The instant case is even stronger for here the seller not only elected to pursue one of the remedies set forth in the contract,—an action on the notes,—but he secured judgment therein after he had commenced the action for conversion. Furthermore, he attempted to attach the property sold. Such facts clearly indicate an election upon the part of plaintiff to treat the property as belonging to the buyer, as such remedy could only be pursued upon the ground and basis that title had passed and was vested in the buyer. On the other hand, this action in conversion must be predicated upon the ground that plaintiff had a general special ownership in the property. Rosenthal v. McMann, 93 Cal. 505, 29 P. 121. Such remedies being alternative and inconsistent, the doctrine mentioned is applicable, and after exercising his election by bringing the first action on the notes, which represented the balance of the purchase price, seeking to attach the property and prosecuting said action to judgment, plaintiff was estopped from thereafter maintaining the action in conversion. We therefore conclude that there was sufficient evidence to sustain the finding in question.

It is contended by appellant that there were no alternative remedies available to plaintiff for the reason that when the first action was filed, the buyer did not have possession of the property. Therefore, he argues, the case does not come under the rule stated in the California cases which all involve a choice between an action for the purchase price and one to repossess the property. We believe that this action is just as inconsistent as one brought to recover possession. That has been pointed out above. It is also clearly an alternative remedy.

It is next contended that the doctrine of election of remedies cannot be applied in favor of a third party, that is, anyone who is not a party to the contract, and who is a stranger to the transaction. That is no doubt the rule (20 C.J., p. 17, 18, § 12), but here, defendant was an original party to the contract. It is true it had assigned it, but there is privity in estate between an assignor and assignee. 50 C.J. 406, § 2, B, 1. Defendant, therefore, was not a stranger to the transaction. In the case of Roullard v. Rosenberg Bros. & Co., 193 Cal. 360, 224 P. 449 (cited by appellant), respondent was denied the right to invoke the doctrine upon the ground that the record showed that he was a stranger to the transaction.

It is contended by appellant that as the record shows the buyer, Mogliotti, to have been insolvent, their judgment was worthless. They urge that as the remedy by suit on the notes was unavailing, the doctrine of election of remedies does not apply. We can find no authority for such a contention. The election was made, and the estoppel arose when the complaint was filed, and whether or not anything was realized through execution under the judgment does not affect the situation. It was the duty of plaintiff to investigate whether or not the buyer was solvent or insolvent, prior to the commencement of the action, and as said in Holt Mfg. Co. v. Ewing, 109 Cal. 353, 42 P. 435, 436, “it cannot shield itself from the result of this want of care”.

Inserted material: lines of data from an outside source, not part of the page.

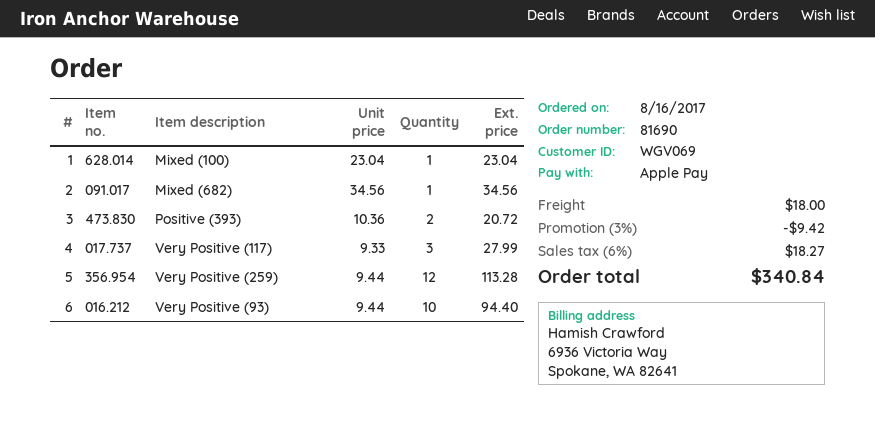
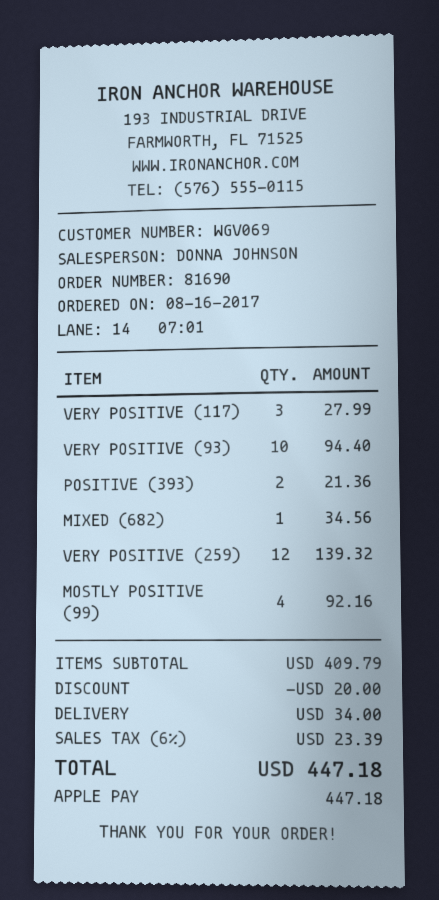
Mixed (100): 1 for 23.04 -> none
Positive (393): 2 for 20.72 -> 2 for 21.36
Very Positive (259): 12 for 113.28 -> 12 for 139.32
MOSTLY POSITIVE (99): none -> 4 for 92.16
discount: 9.42 -> 20.00
shipping: 18.00 -> 34.00
tax: 6% = 18.27 -> 6% = 23.39
total: 340.84 -> 447.18

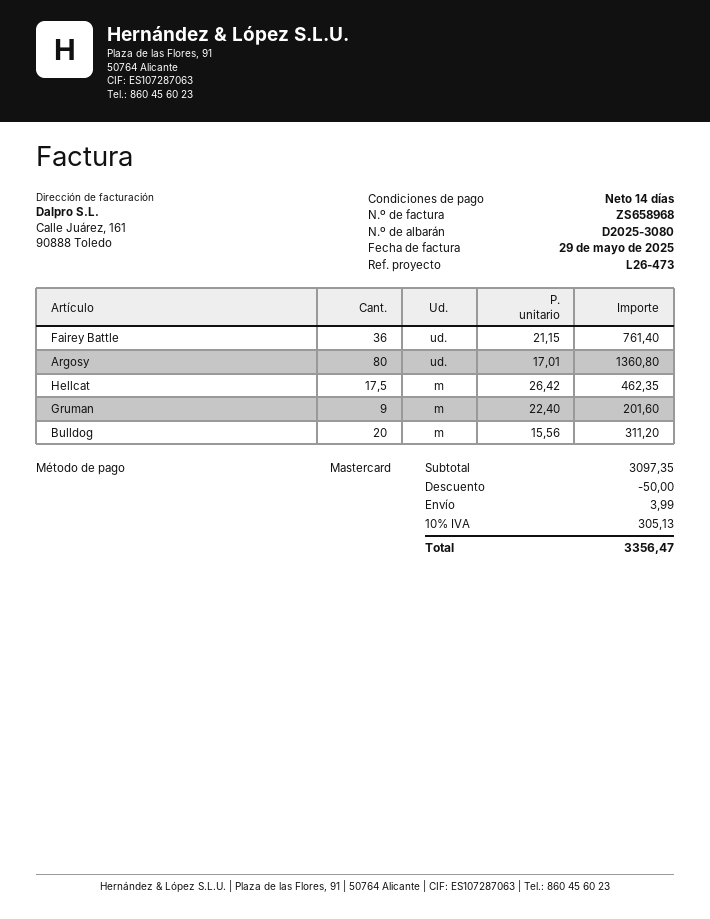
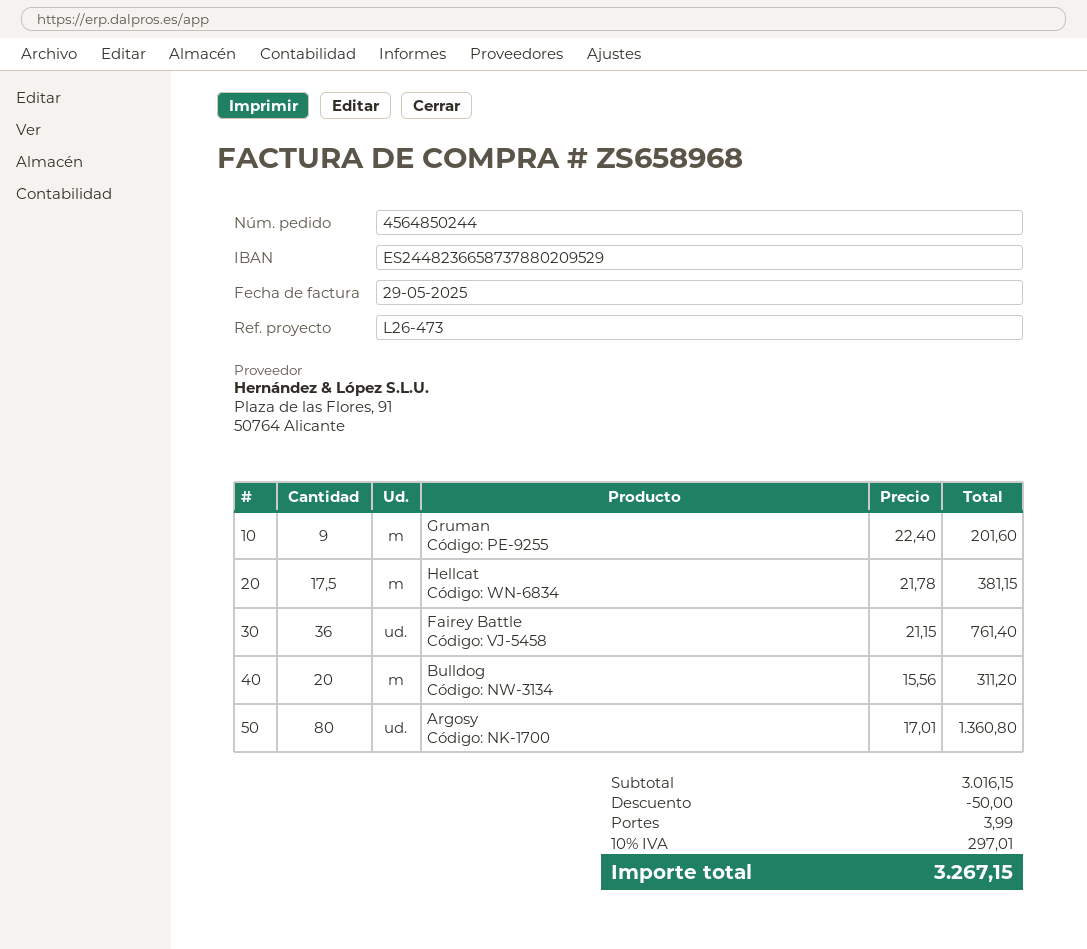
Hellcat: 17.5 x 26.42 = 462.35 -> 17.5 x 21.78 = 381.15
subtotal: 3097.35 -> 3016.15
tax: 10% = 305.13 -> 10% = 297.01
total: 3356.47 -> 3267.15

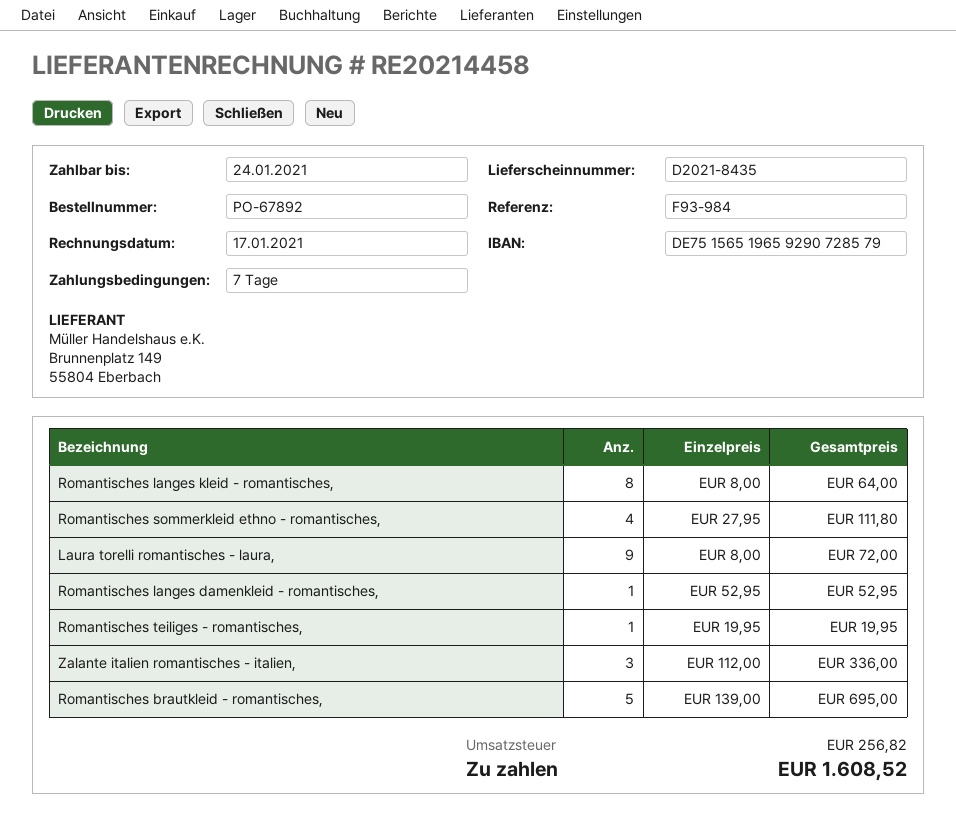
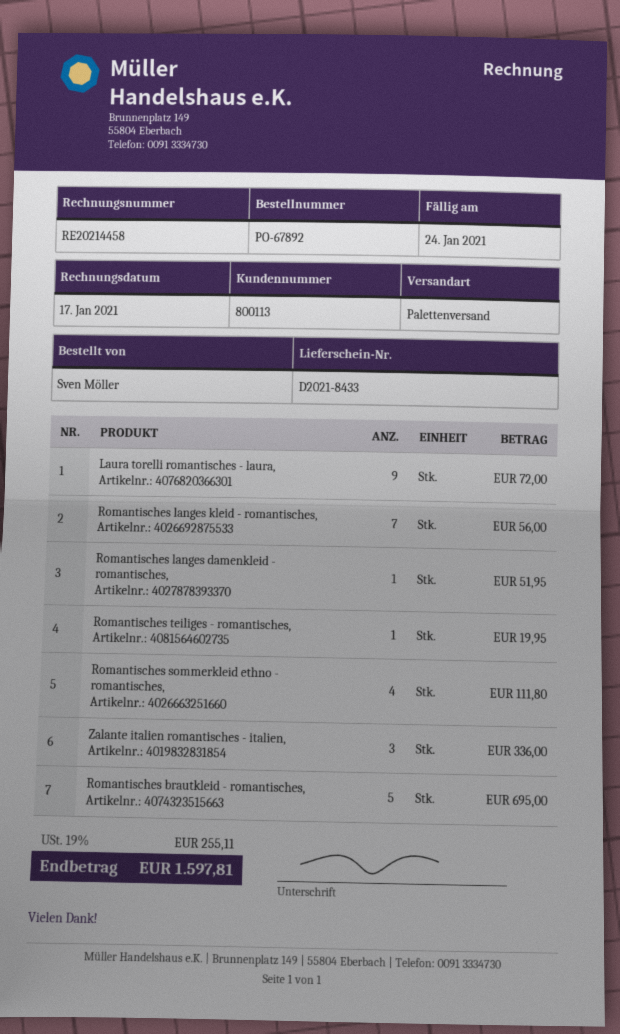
delivery note number: D2021-8435 -> D2021-8433
Romantisches langes kleid - romantisches,: 8 for 64.00 -> 7 for 56.00
Romantisches langes damenkleid - romantisches,: 1 for 52.95 -> 1 for 51.95
tax: 256.82 -> 255.11
total: 1608.52 -> 1597.81

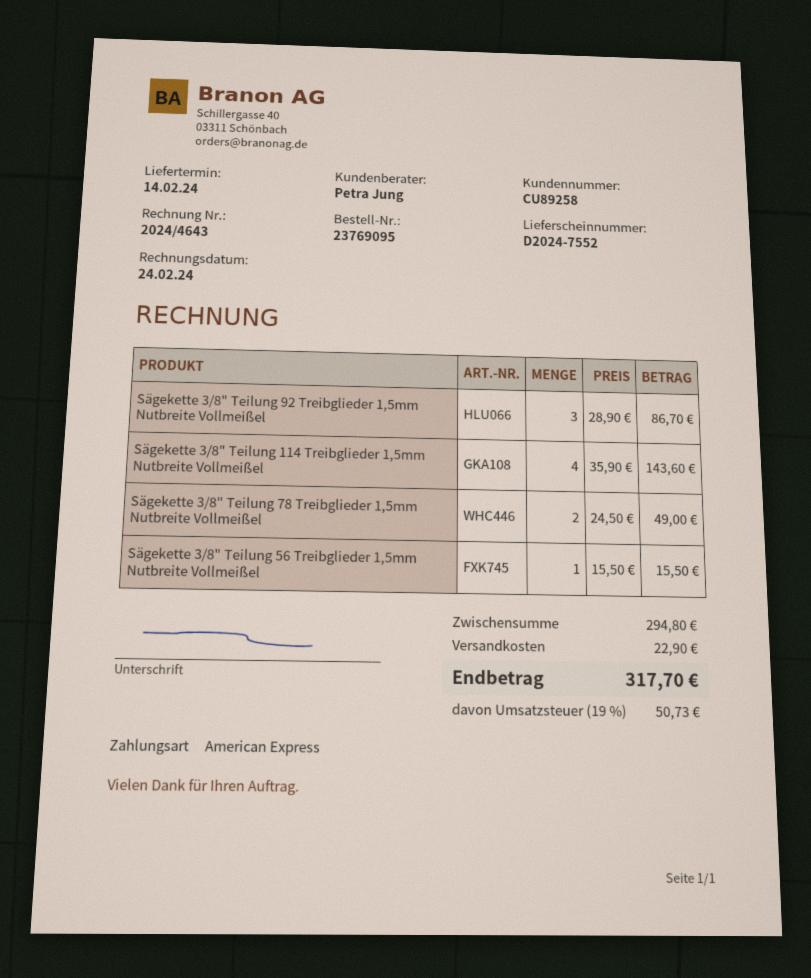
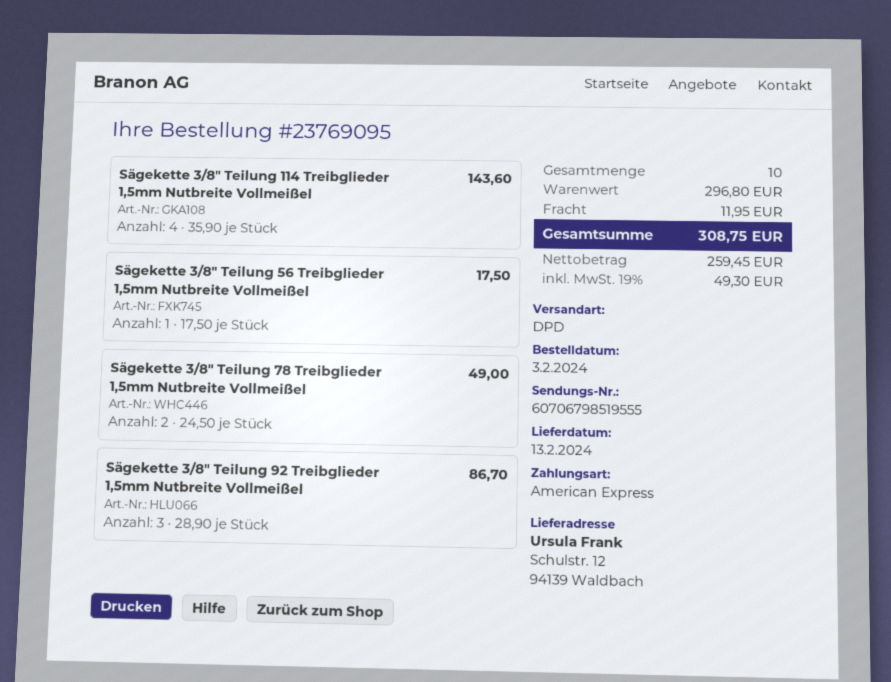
delivery date: 2024-02-14 -> 2024-02-13
Sägekette 3/8" Teilung 56 Treibglieder 1,5mm Nutbreite Vollmeißel: 1 x 15.50 = 15.50 -> 1 x 17.50 = 17.50
subtotal: 294.80 -> 296.80
shipping: 22.90 -> 11.95
tax: 19% = 50.73 -> 19% = 49.30
total: 317.70 -> 308.75

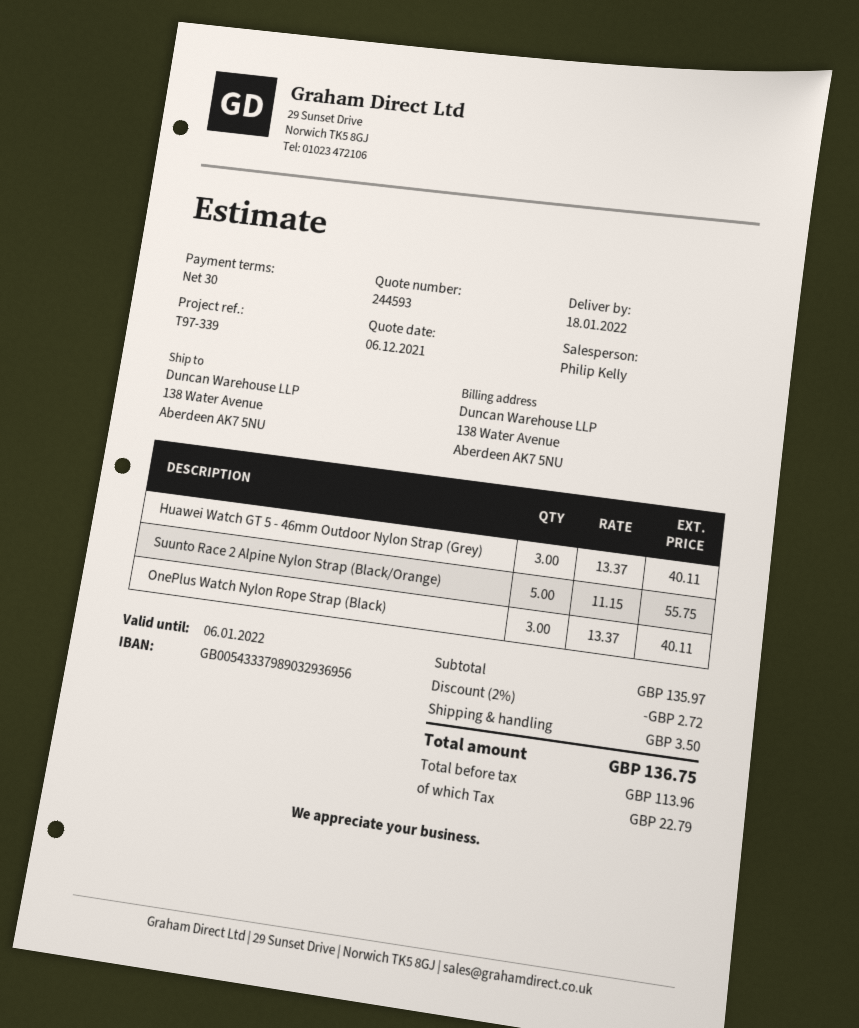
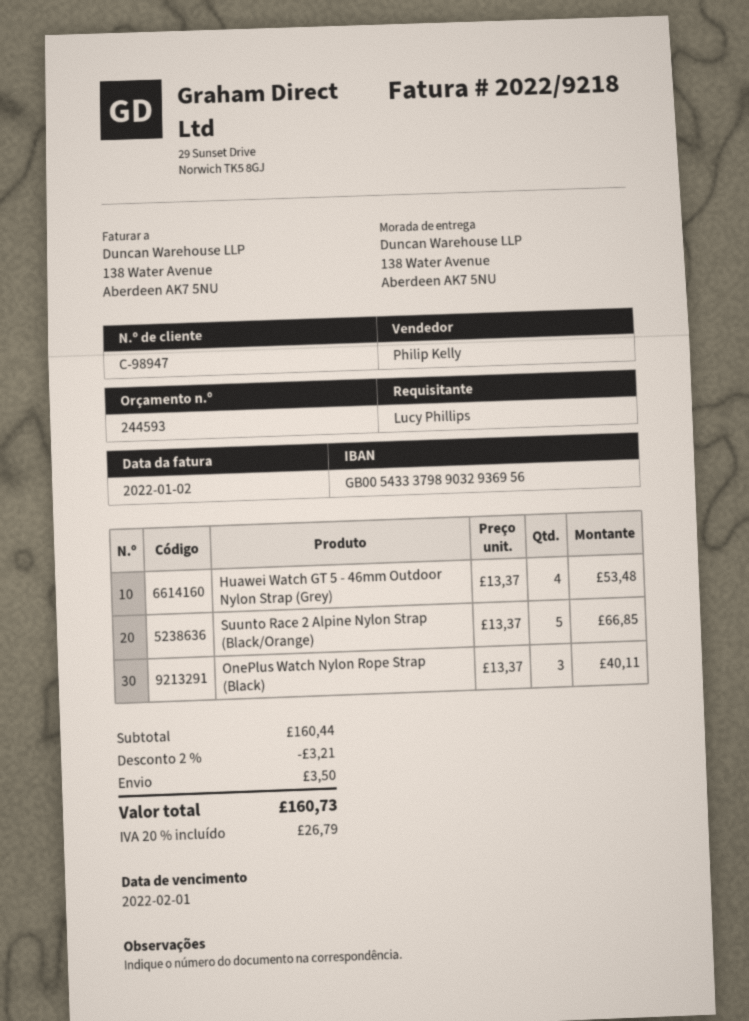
Huawei Watch GT 5 - 46mm Outdoor Nylon Strap (Grey): 3 x 13.37 = 40.11 -> 4 x 13.37 = 53.48
Suunto Race 2 Alpine Nylon Strap (Black/Orange): 5 x 11.15 = 55.75 -> 5 x 13.37 = 66.85
subtotal: 135.97 -> 160.44
discount: 2% = 2.72 -> 2% = 3.21
tax: 22.79 -> 26.79
total: 136.75 -> 160.73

The court found that there was no conversion of the property. This necessarily followed because plaintiff, by his election to sue for the balance of the purchase price, thereby transferred to and vested in the buyer, title to the property. See Birkel case, supra. He therefore could not prevail in an action for conversion. He had neither ownership, possession or right to the possession. 65 C.J. 80, § 131.

The judgment is affirmed.

TUTTLE, Justice.

We concur: PULLEN, P.J.; THOMPSON, J.